Better road conditions for everyone can be a co-benefit of road maintenance
Effects of straw return and nitrogen fertilizer application on photosynthesis, biomass, yield and economic benefits of kidney bean
Fracture mechanisms and normalized compressive response of a TPMS-based PLA-CF/silicone/graphene oxide interpenetrating phase composite
Patient-derived organoids as a predictive platform for drug sensitivity in bladder cancer
Abstract Bladder cancer (BC) exhibits high inter- and intra-patient heterogeneity, limiting the efficacy of standard treatments and underscoring the need for personalized therapeutic models.
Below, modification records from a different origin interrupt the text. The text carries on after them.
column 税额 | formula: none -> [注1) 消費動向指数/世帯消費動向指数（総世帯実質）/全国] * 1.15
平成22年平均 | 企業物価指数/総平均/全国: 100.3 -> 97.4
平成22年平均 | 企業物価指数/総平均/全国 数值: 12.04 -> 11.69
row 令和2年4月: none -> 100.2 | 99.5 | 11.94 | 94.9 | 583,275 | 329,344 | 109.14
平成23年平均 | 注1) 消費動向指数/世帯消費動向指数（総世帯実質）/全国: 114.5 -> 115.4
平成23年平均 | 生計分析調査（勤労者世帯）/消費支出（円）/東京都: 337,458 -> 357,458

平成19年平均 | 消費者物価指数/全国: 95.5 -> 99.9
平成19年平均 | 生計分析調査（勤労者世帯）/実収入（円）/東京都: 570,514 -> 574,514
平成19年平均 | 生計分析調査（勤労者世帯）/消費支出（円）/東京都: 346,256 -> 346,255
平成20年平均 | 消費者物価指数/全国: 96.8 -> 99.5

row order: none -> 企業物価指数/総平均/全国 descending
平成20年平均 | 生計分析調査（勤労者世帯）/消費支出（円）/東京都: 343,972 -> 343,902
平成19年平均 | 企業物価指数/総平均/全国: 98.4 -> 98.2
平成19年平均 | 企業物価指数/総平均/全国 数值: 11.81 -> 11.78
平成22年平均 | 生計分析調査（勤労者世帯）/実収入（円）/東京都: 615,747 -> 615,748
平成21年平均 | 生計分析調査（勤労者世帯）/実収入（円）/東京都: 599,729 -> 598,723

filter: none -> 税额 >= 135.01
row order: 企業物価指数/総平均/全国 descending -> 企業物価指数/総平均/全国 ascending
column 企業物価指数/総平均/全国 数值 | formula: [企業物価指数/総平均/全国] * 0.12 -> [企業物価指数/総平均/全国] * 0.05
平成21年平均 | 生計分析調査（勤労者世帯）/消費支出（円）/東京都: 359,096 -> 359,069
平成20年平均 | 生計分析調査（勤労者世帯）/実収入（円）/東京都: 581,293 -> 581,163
We established patient-derived organoids (PDOs) from 31 clinical BC specimens, achieving an 80.65% success rate. These organoids preserved distinct morphological subtypes: solid, hollow, and mixed and retained stable proliferative capacity. Histological and molecular analyses confirmed that PDOs recapitulated key features of the parental tumors, including a hybrid basal-luminal phenotype with elevated CD44, GATA3, and LGR5 expression, and peripheral localization of CK20 and Uroplakin 3 A (UPK3A), indicating structural polarity and urothelial differentiation. Functional drug screening of early-passage PDOs revealed heterogeneous responses to standard-of-care (SOC) agents, cisplatin and gemcitabine, as well as the EGFR/HER2 inhibitor lapatinib. Notably, lapatinib enhanced chemosensitivity in a dose-dependent manner, even at reduced concentrations of standard agents. The most effective combinatorial regimens significantly impaired organoid viability and architecture, suggesting a synergistic effect. Drug response variability across PDO lines correlated with patient-specific clinical features, including tumor grade and recurrence status. These results demonstrate that BC PDOs faithfully model tumor heterogeneity and offer a robust platform for individualized drug response profiling. Our findings support the utility of PDOs for preclinical drug evaluation and precision oncology, particularly in identifying effective combination therapies such as lapatinib-enhanced chemotherapy.